▸ RECORDS

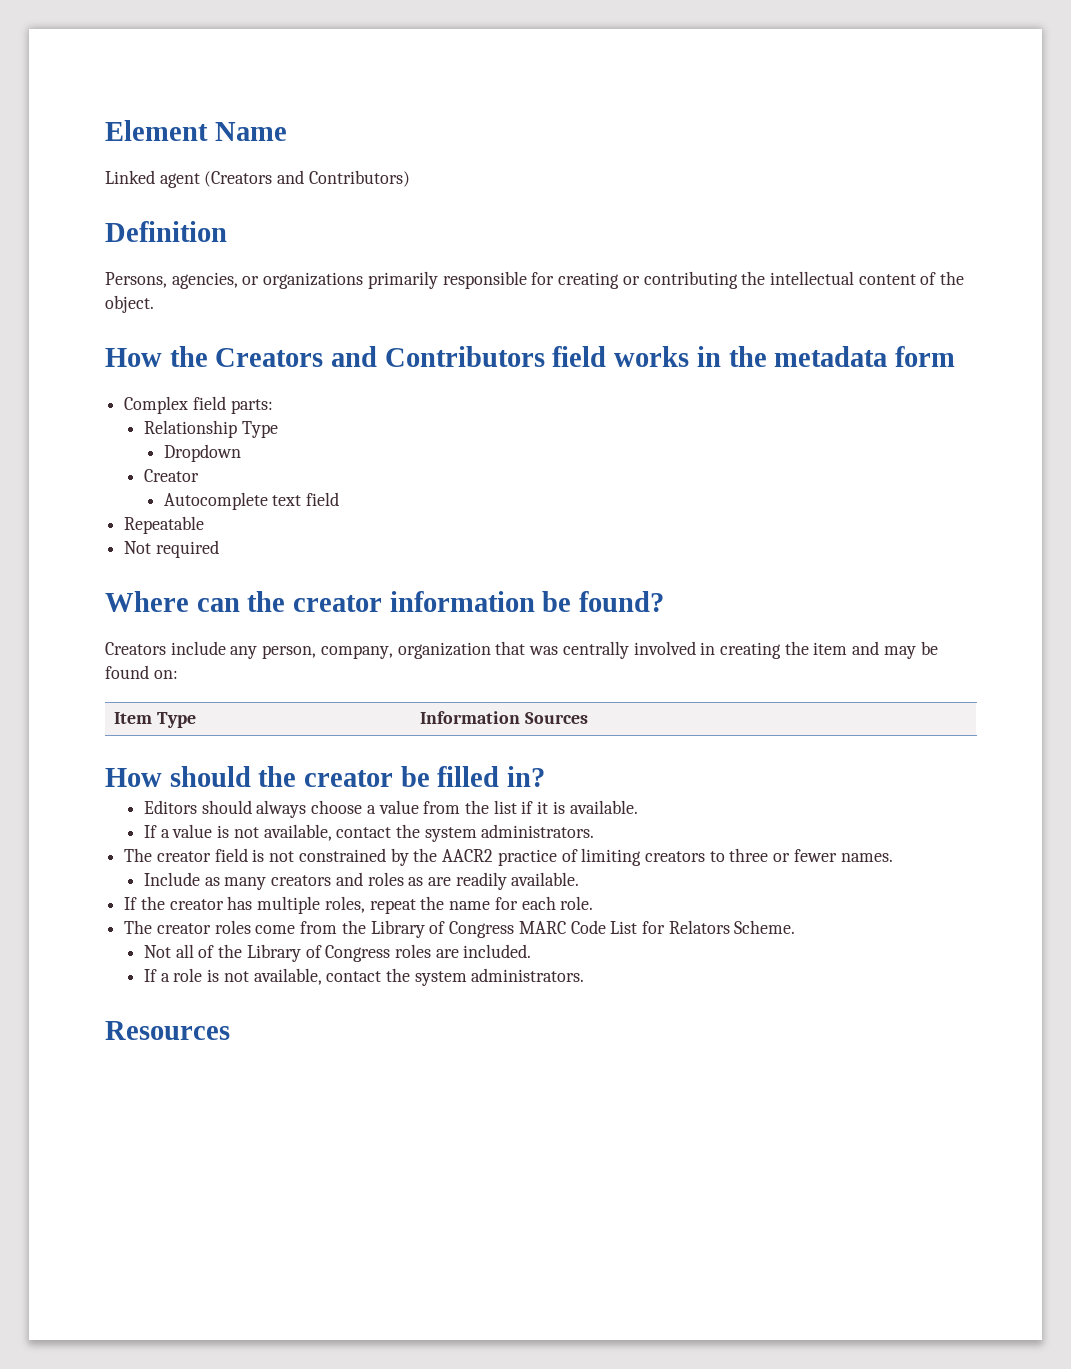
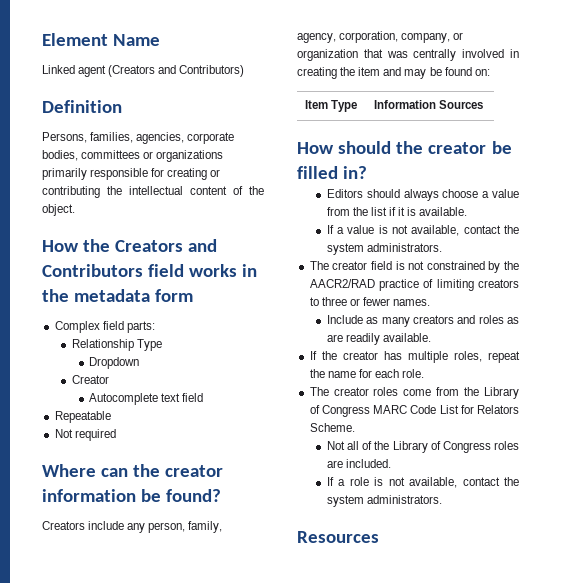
- Persons, agencies, or organizations primarily responsible for creating or contributing the intellectual content of the object.
+ Persons, families, agencies, corporate bodies, committees or organizations primarily responsible for creating or contributing the intellectual content of the object.
- Creators include any person, company, organization that was centrally involved in creating the item and may be found on:
+ Creators include any person, family, agency, corporation, company, or organization that was centrally involved in creating the item and may be found on:
- The creator field is not constrained by the AACR2 practice of limiting creators to three or fewer names.
+ The creator field is not constrained by the AACR2/RAD practice of limiting creators to three or fewer names.

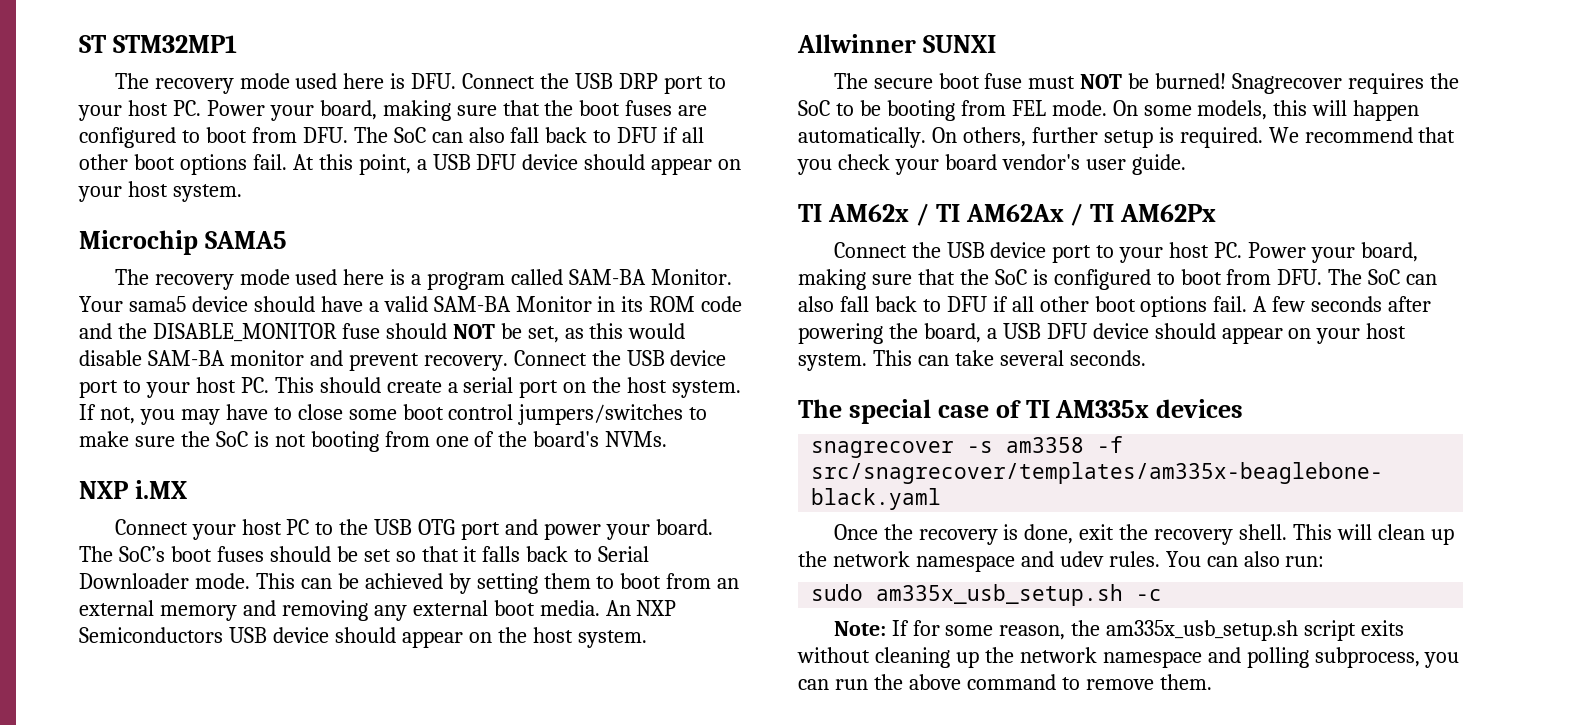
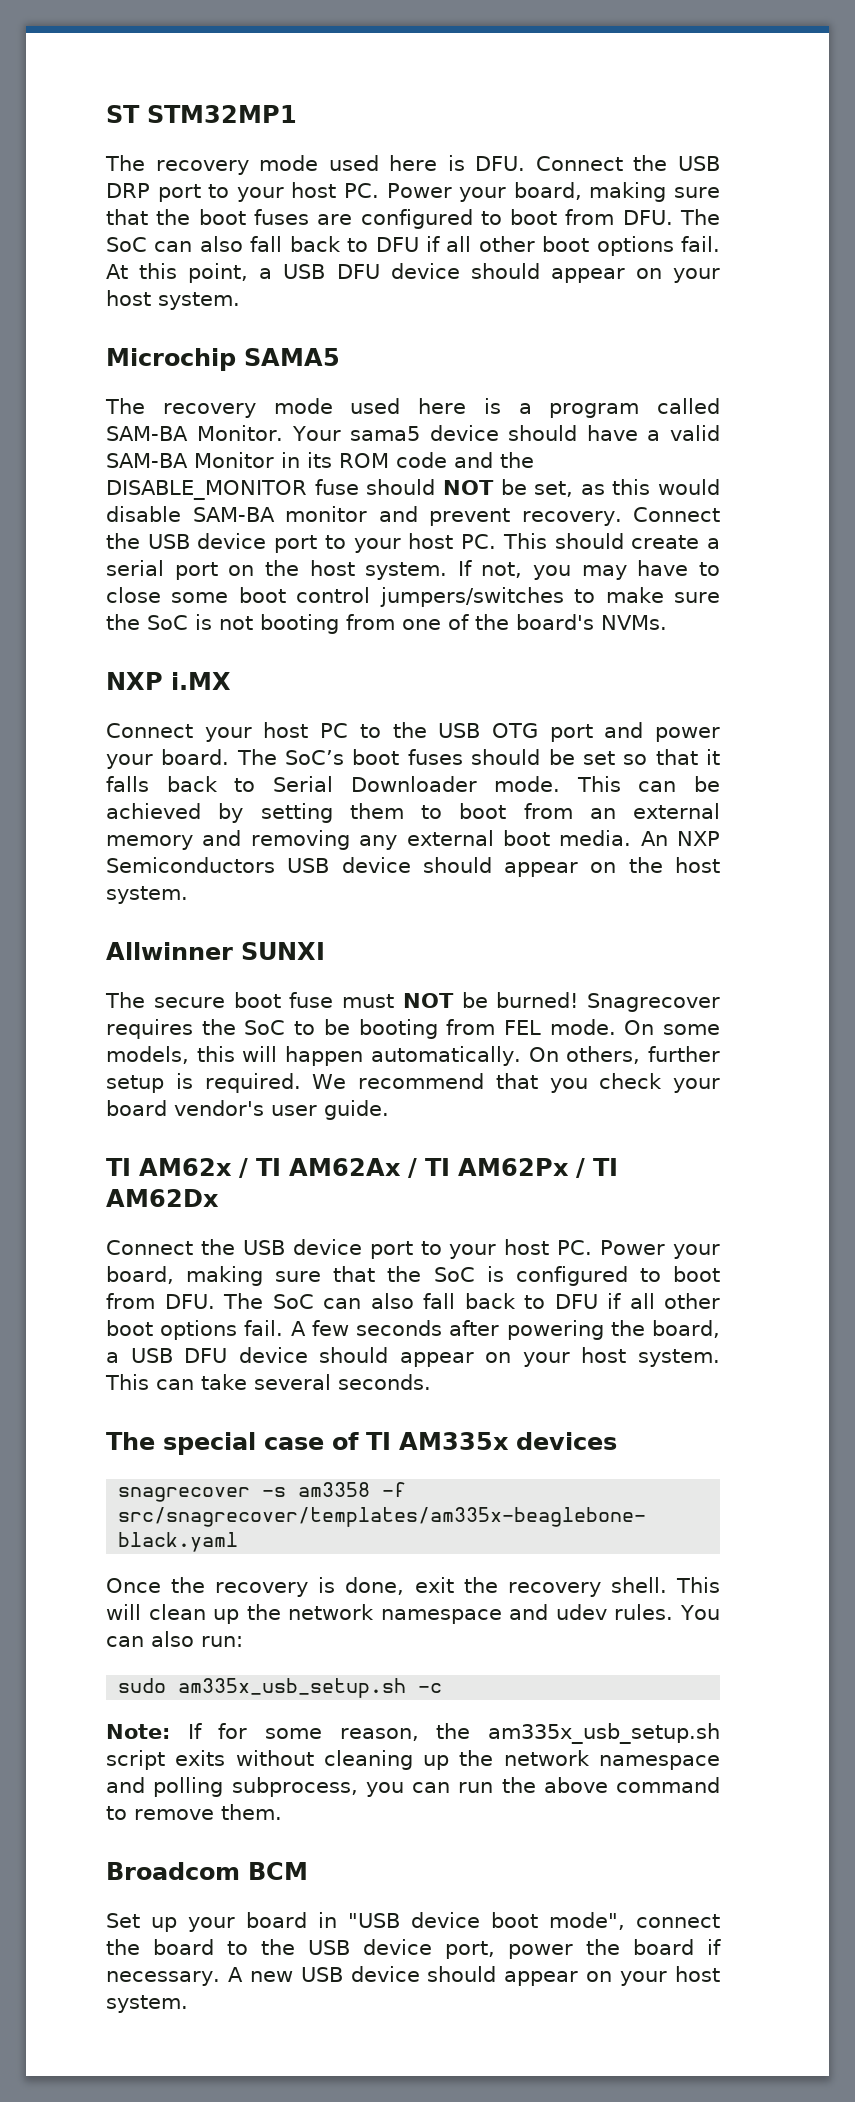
- TI AM62x / TI AM62Ax / TI AM62Px
+ TI AM62x / TI AM62Ax / TI AM62Px / TI AM62Dx
+ Broadcom BCM
+ Set up your board in "USB device boot mode", connect the board to the USB device port, power the board if necessary. A new USB device should appear on your host system.

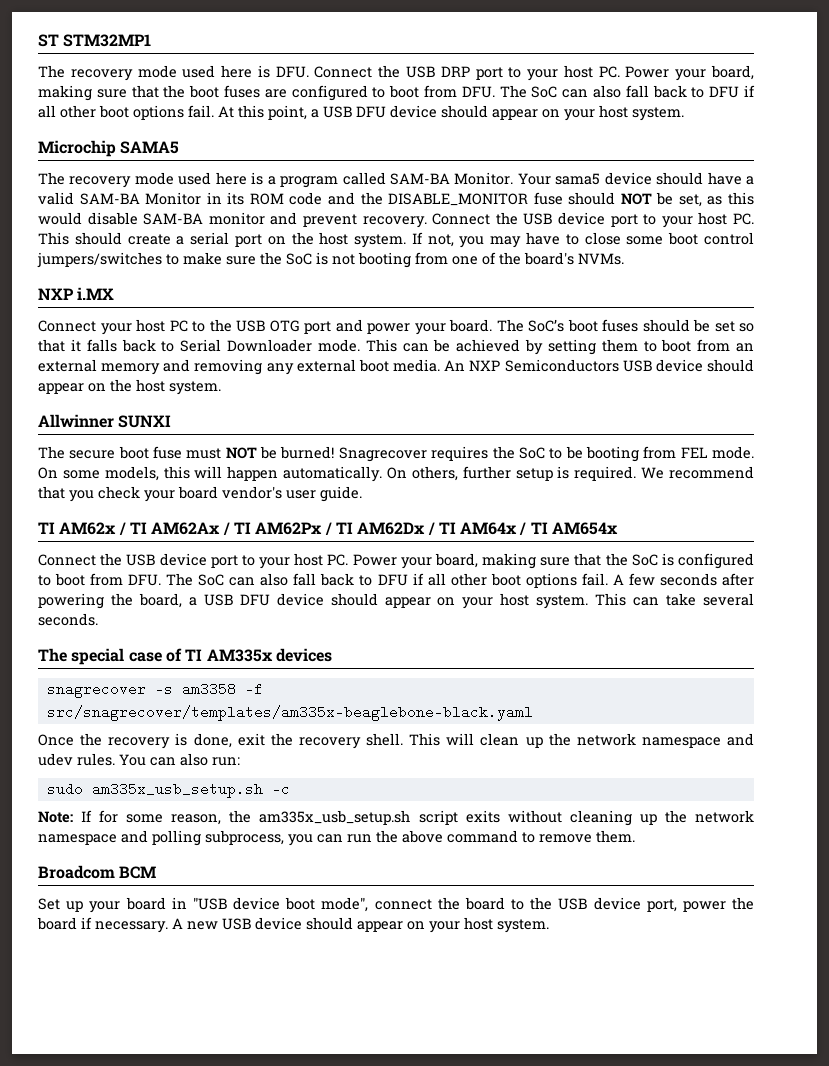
- TI AM62x / TI AM62Ax / TI AM62Px / TI AM62Dx
+ TI AM62x / TI AM62Ax / TI AM62Px / TI AM62Dx / TI AM64x / TI AM654x

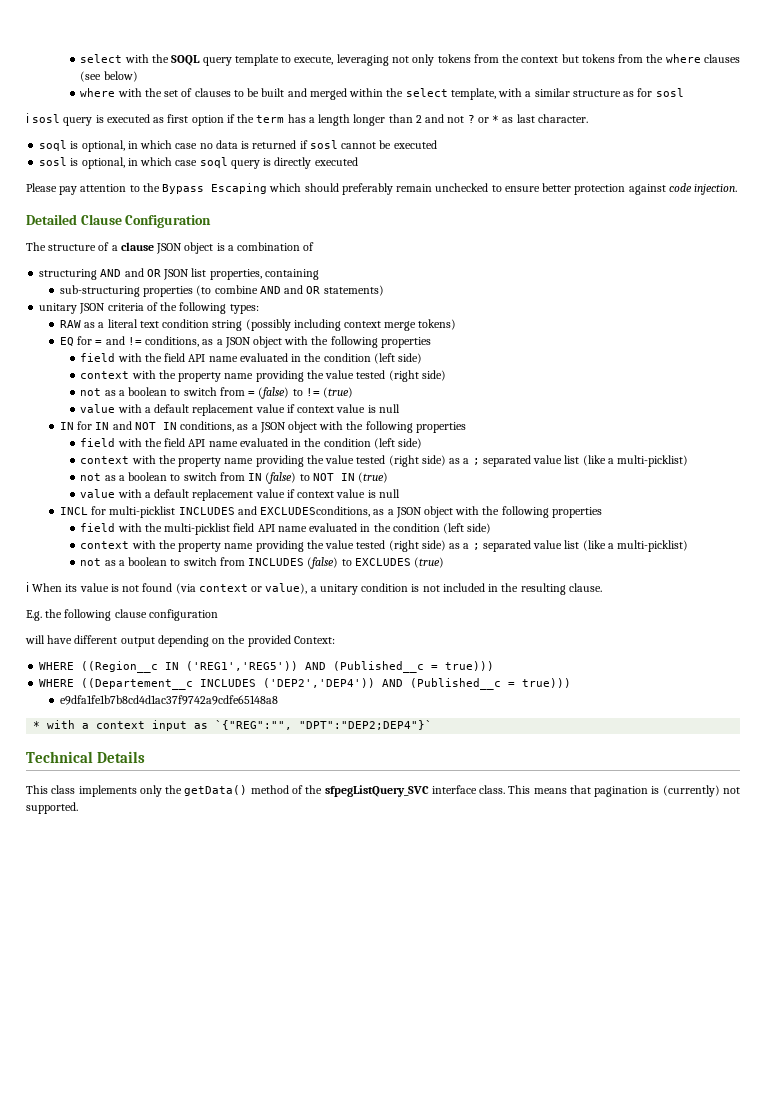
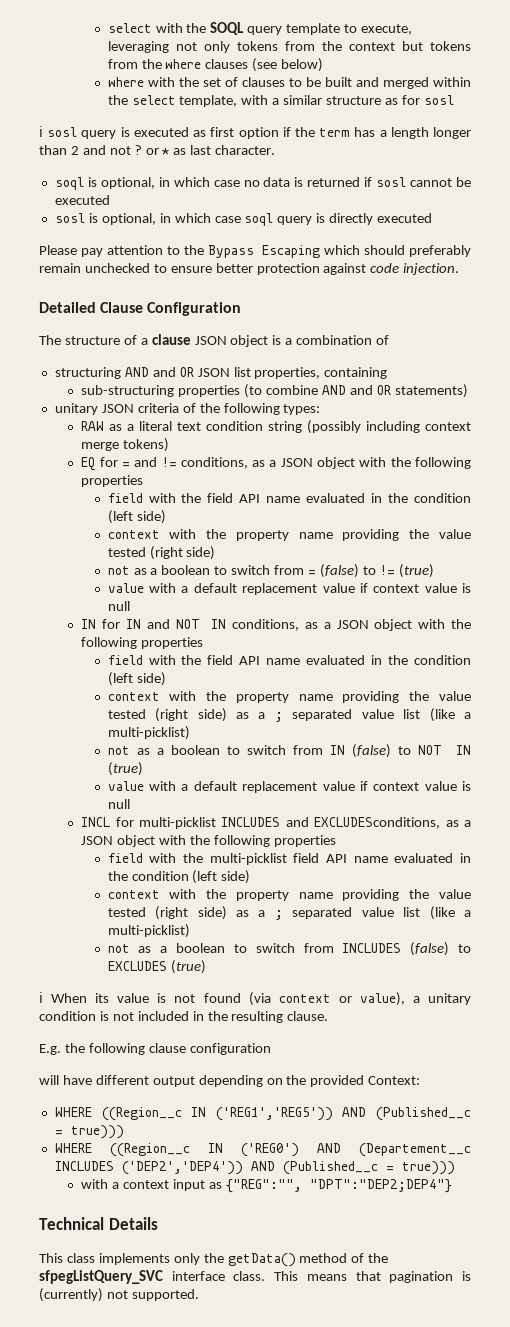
- WHERE ((Departement__c INCLUDES ('DEP2','DEP4')) AND (Published__c = true)))
+ WHERE ((Region__c IN ('REG0') AND (Departement__c INCLUDES ('DEP2','DEP4')) AND (Published__c = true)))
- e9dfa1fe1b7b8cd4d1ac37f9742a9cdfe65148a8
- * with a context input as `{"REG":"", "DPT":"DEP2;DEP4"}`
+ with a context input as {"REG":"", "DPT":"DEP2;DEP4"}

▸ WHAT IS EXPECTED
Return the material word for word. Pictures are not part of the copy.

▸ ANSWER BOX
- Persons, agencies, or organizations primarily responsible for creating or contributing the intellectual content of the object.
+ Persons, families, agencies, corporate bodies, committees or organizations primarily responsible for creating or contributing the intellectual content of the object.
- Creators include any person, company, organization that was centrally involved in creating the item and may be found on:
+ Creators include any person, family, agency, corporation, company, or organization that was centrally involved in creating the item and may be found on:
- The creator field is not constrained by the AACR2 practice of limiting creators to three or fewer names.
+ The creator field is not constrained by the AACR2/RAD practice of limiting creators to three or fewer names.

- TI AM62x / TI AM62Ax / TI AM62Px
+ TI AM62x / TI AM62Ax / TI AM62Px / TI AM62Dx
+ Broadcom BCM
+ Set up your board in "USB device boot mode", connect the board to the USB device port, power the board if necessary. A new USB device should appear on your host system.

- TI AM62x / TI AM62Ax / TI AM62Px / TI AM62Dx
+ TI AM62x / TI AM62Ax / TI AM62Px / TI AM62Dx / TI AM64x / TI AM654x

- WHERE ((Departement__c INCLUDES ('DEP2','DEP4')) AND (Published__c = true)))
+ WHERE ((Region__c IN ('REG0') AND (Departement__c INCLUDES ('DEP2','DEP4')) AND (Published__c = true)))
- e9dfa1fe1b7b8cd4d1ac37f9742a9cdfe65148a8
- * with a context input as `{"REG":"", "DPT":"DEP2;DEP4"}`
+ with a context input as {"REG":"", "DPT":"DEP2;DEP4"}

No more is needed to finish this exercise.